### [PROBLEM DETAILS]
Please give back, exactly as written, the lines from the line with "Fina | job_area: Data -> Research" to the line with "Total | bonus: 2788 -> 1886" in the listing below, leaving out all pictures.

### [SUPPLIED DATA]

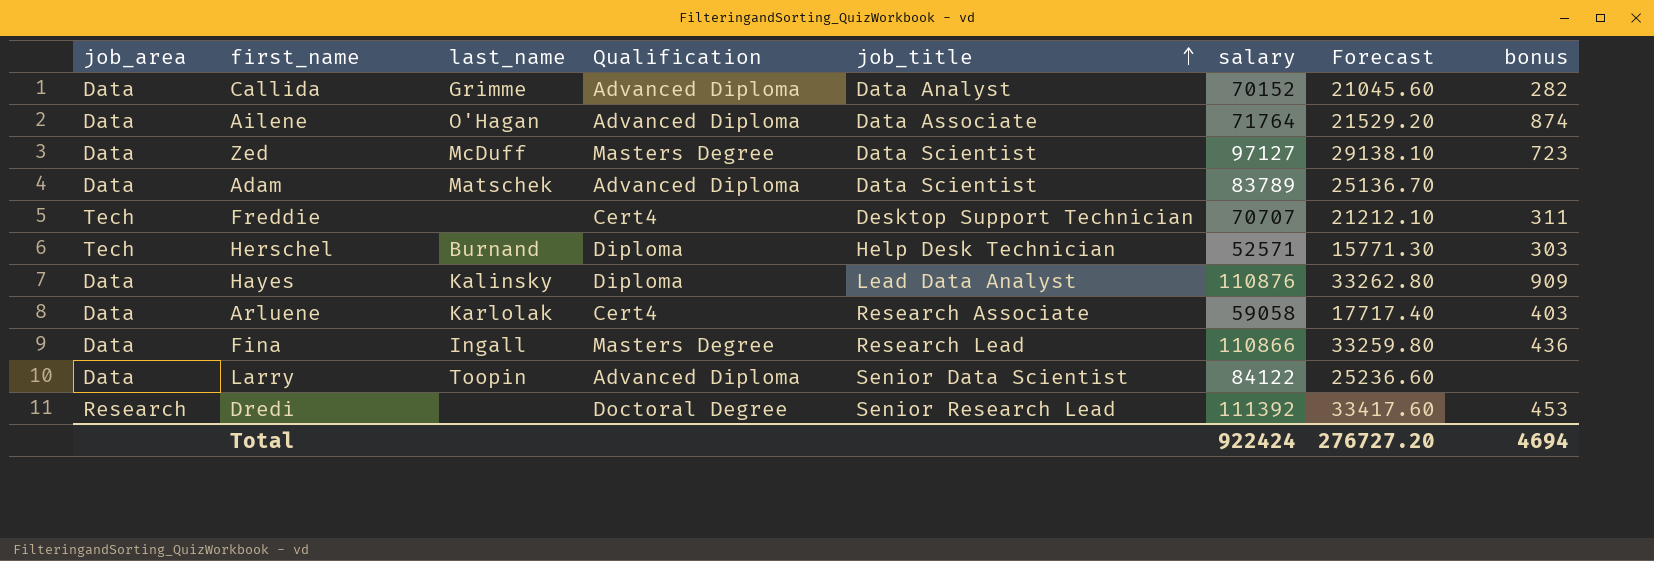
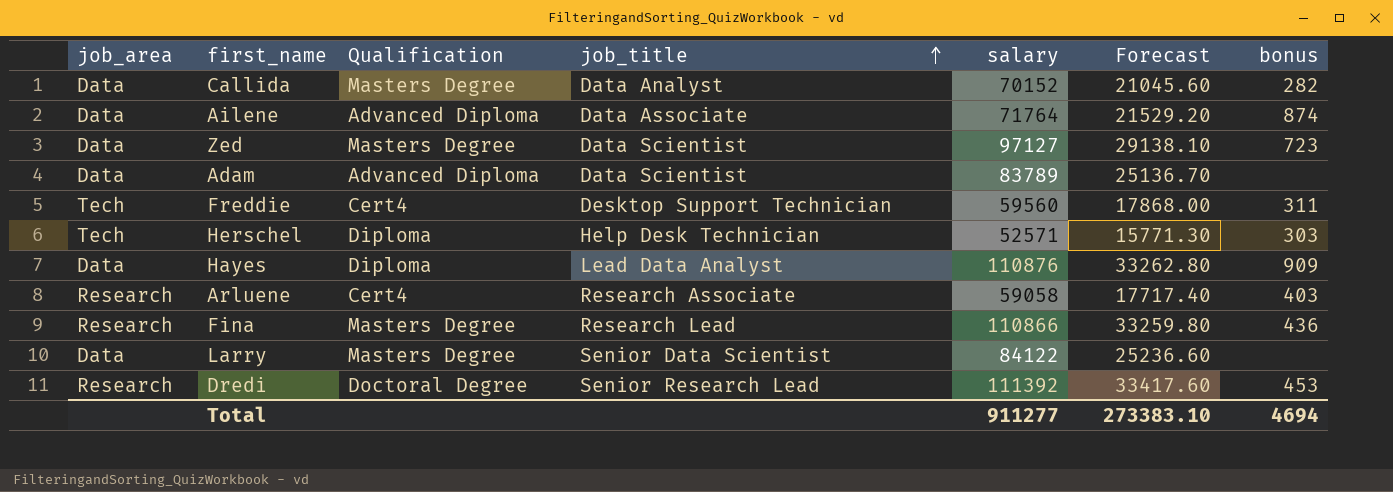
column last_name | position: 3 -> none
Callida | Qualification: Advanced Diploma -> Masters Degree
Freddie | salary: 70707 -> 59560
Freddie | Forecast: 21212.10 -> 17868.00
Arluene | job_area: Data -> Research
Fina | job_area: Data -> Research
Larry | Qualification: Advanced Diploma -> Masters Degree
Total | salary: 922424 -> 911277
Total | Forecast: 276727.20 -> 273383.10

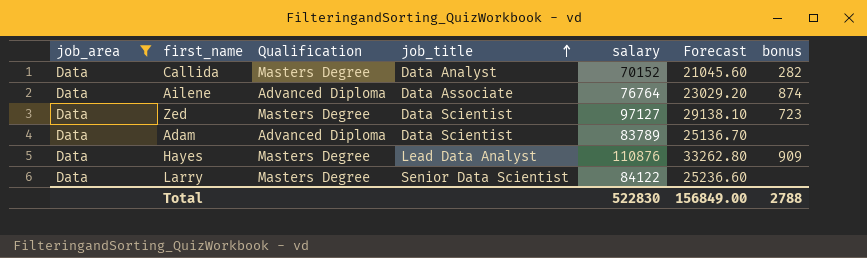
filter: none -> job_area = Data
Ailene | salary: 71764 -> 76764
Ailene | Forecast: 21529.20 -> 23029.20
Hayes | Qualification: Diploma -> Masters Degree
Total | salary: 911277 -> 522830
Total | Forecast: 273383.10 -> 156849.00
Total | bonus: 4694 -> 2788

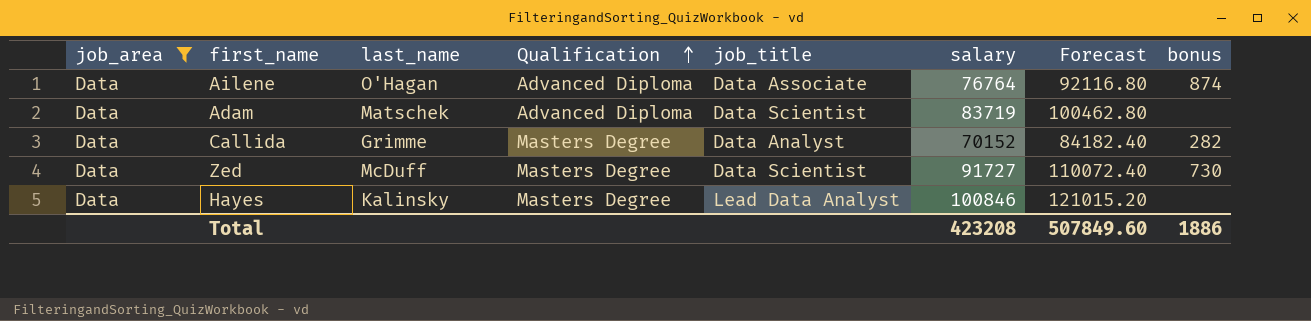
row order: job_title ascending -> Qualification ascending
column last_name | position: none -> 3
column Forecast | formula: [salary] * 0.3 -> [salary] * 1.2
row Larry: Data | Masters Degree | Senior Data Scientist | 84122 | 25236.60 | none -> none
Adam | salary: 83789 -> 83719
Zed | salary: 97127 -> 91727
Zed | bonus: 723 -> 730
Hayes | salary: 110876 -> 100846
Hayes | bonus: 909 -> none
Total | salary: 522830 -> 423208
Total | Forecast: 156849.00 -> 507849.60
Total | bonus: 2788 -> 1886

==

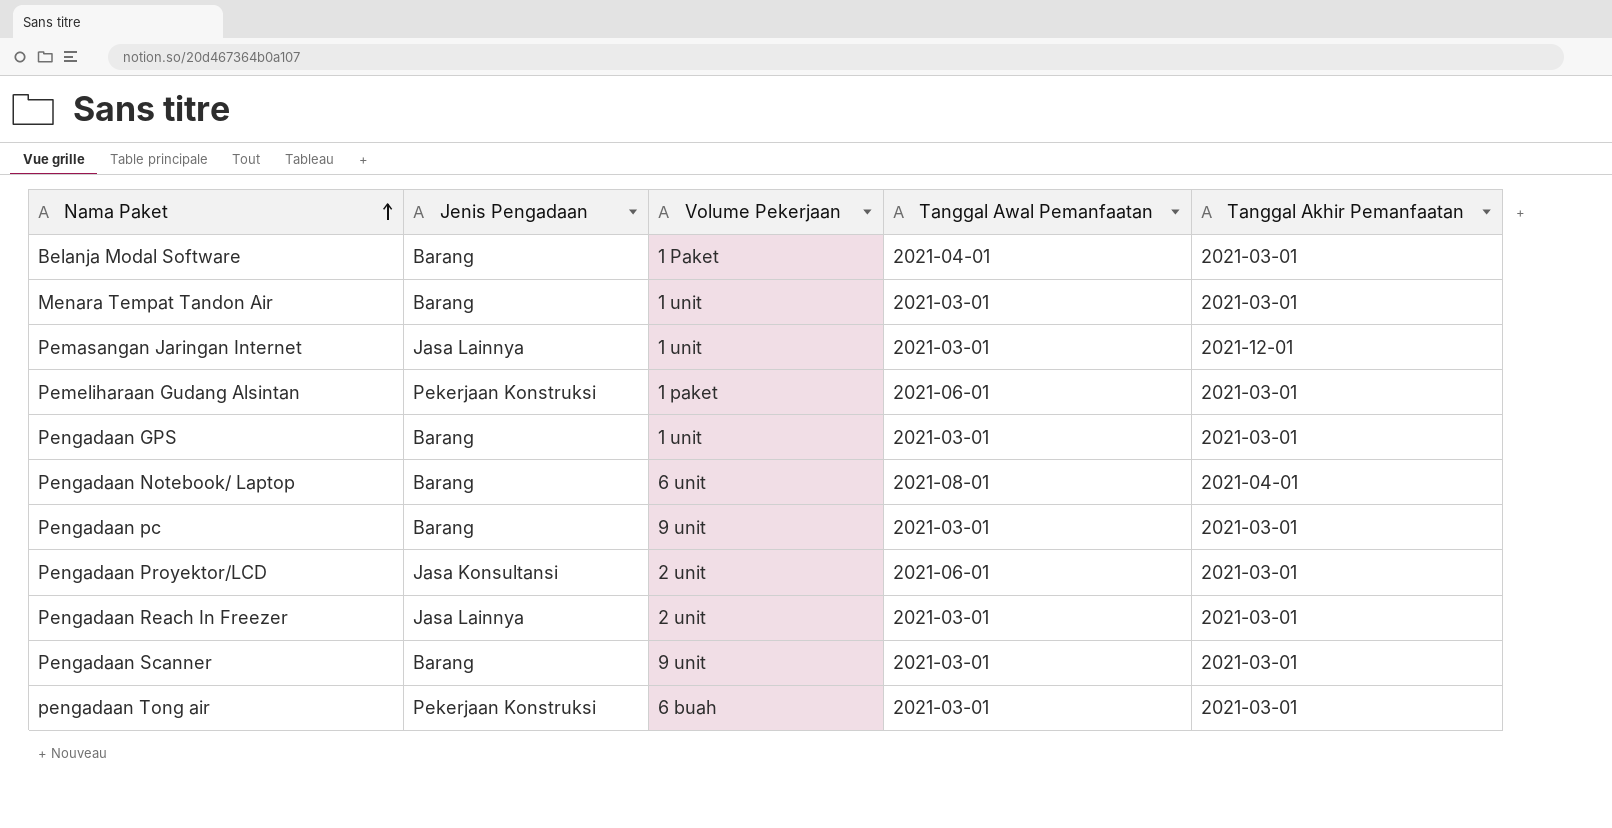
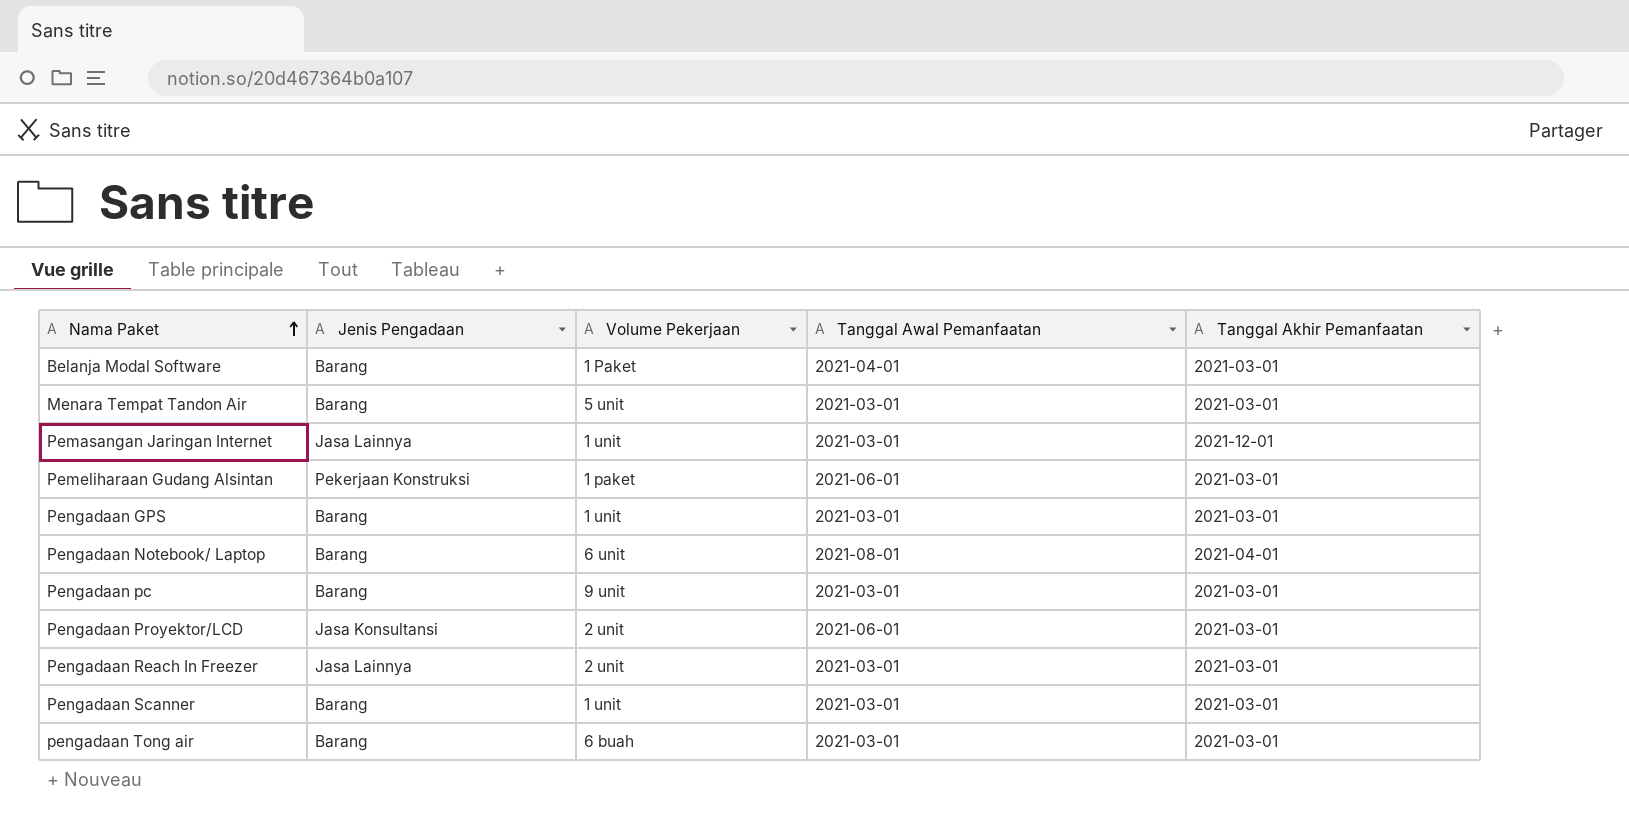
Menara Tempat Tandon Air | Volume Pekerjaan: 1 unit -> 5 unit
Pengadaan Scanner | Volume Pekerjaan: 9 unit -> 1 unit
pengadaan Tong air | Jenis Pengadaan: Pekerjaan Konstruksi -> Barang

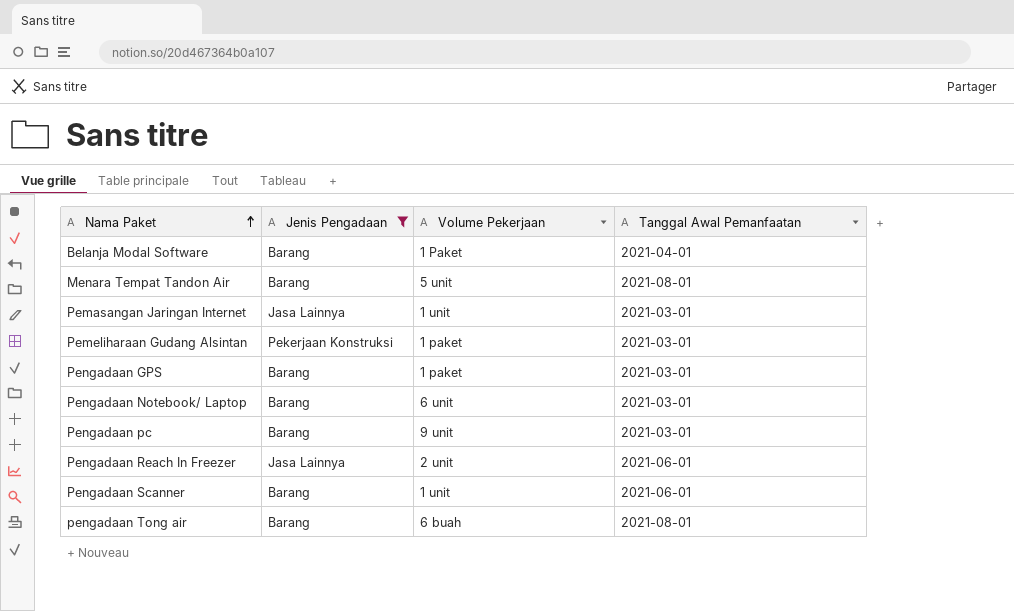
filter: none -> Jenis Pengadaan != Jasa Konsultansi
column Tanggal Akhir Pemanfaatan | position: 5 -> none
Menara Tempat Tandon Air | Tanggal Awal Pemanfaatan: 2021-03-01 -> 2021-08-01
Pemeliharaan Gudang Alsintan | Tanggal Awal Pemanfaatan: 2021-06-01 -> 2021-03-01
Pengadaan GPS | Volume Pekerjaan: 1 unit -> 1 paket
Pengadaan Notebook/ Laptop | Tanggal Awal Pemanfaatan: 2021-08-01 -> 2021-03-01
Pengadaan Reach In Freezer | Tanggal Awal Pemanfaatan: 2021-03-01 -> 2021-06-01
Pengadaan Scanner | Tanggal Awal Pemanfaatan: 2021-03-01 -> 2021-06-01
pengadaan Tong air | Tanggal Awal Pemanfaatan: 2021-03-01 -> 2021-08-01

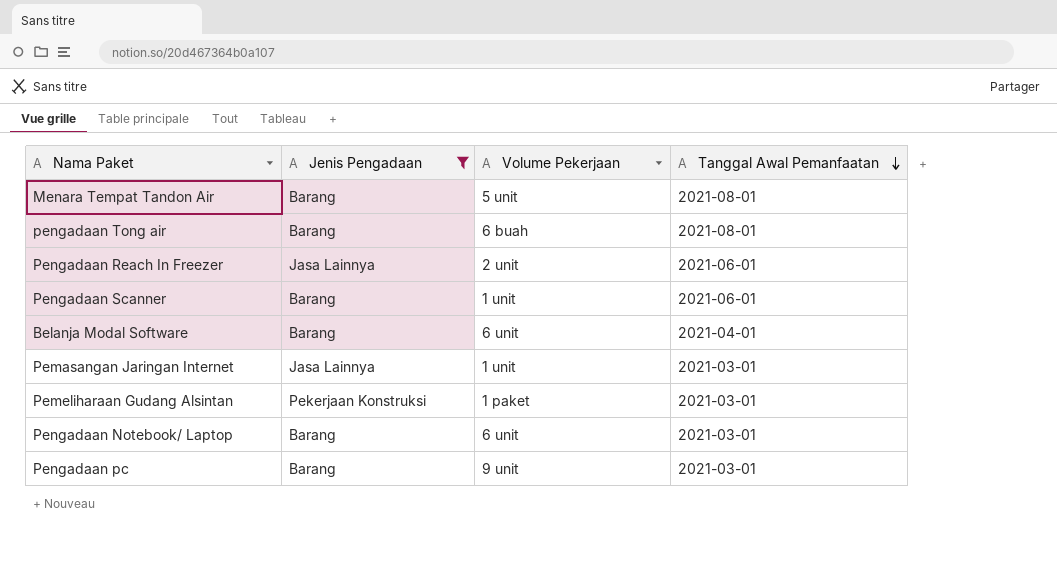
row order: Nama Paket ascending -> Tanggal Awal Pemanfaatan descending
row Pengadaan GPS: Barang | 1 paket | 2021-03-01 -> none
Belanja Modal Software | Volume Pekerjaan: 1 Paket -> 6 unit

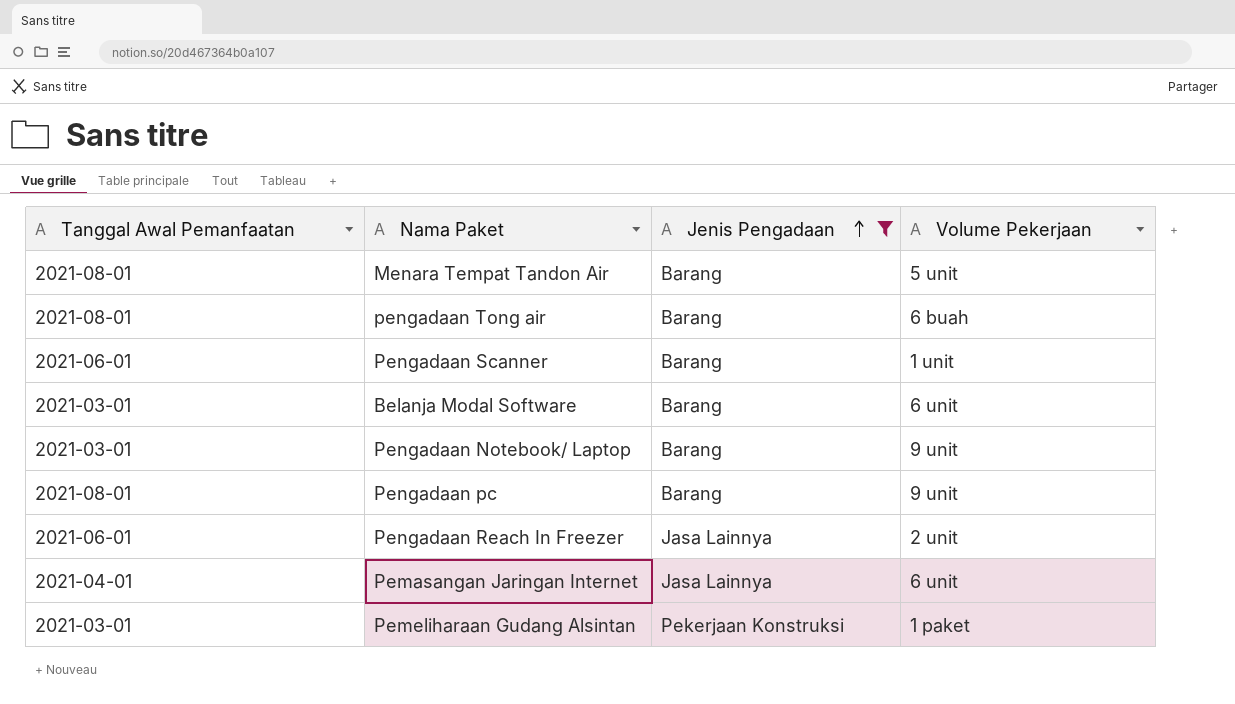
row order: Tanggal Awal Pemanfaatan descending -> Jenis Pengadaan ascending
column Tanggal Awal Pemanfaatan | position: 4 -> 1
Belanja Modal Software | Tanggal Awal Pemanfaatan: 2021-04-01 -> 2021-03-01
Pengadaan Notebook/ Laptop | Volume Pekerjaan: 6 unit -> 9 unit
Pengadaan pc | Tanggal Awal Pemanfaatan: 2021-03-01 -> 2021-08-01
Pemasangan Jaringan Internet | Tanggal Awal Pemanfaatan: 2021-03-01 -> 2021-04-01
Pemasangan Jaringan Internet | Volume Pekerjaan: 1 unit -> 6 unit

### [SOLVED PROBLEM]
Fina | job_area: Data -> Research
Larry | Qualification: Advanced Diploma -> Masters Degree
Total | salary: 922424 -> 911277
Total | Forecast: 276727.20 -> 273383.10

filter: none -> job_area = Data
Ailene | salary: 71764 -> 76764
Ailene | Forecast: 21529.20 -> 23029.20
Hayes | Qualification: Diploma -> Masters Degree
Total | salary: 911277 -> 522830
Total | Forecast: 273383.10 -> 156849.00
Total | bonus: 4694 -> 2788

row order: job_title ascending -> Qualification ascending
column last_name | position: none -> 3
column Forecast | formula: [salary] * 0.3 -> [salary] * 1.2
row Larry: Data | Masters Degree | Senior Data Scientist | 84122 | 25236.60 | none -> none
Adam | salary: 83789 -> 83719
Zed | salary: 97127 -> 91727
Zed | bonus: 723 -> 730
Hayes | salary: 110876 -> 100846
Hayes | bonus: 909 -> none
Total | salary: 522830 -> 423208
Total | Forecast: 156849.00 -> 507849.60
Total | bonus: 2788 -> 1886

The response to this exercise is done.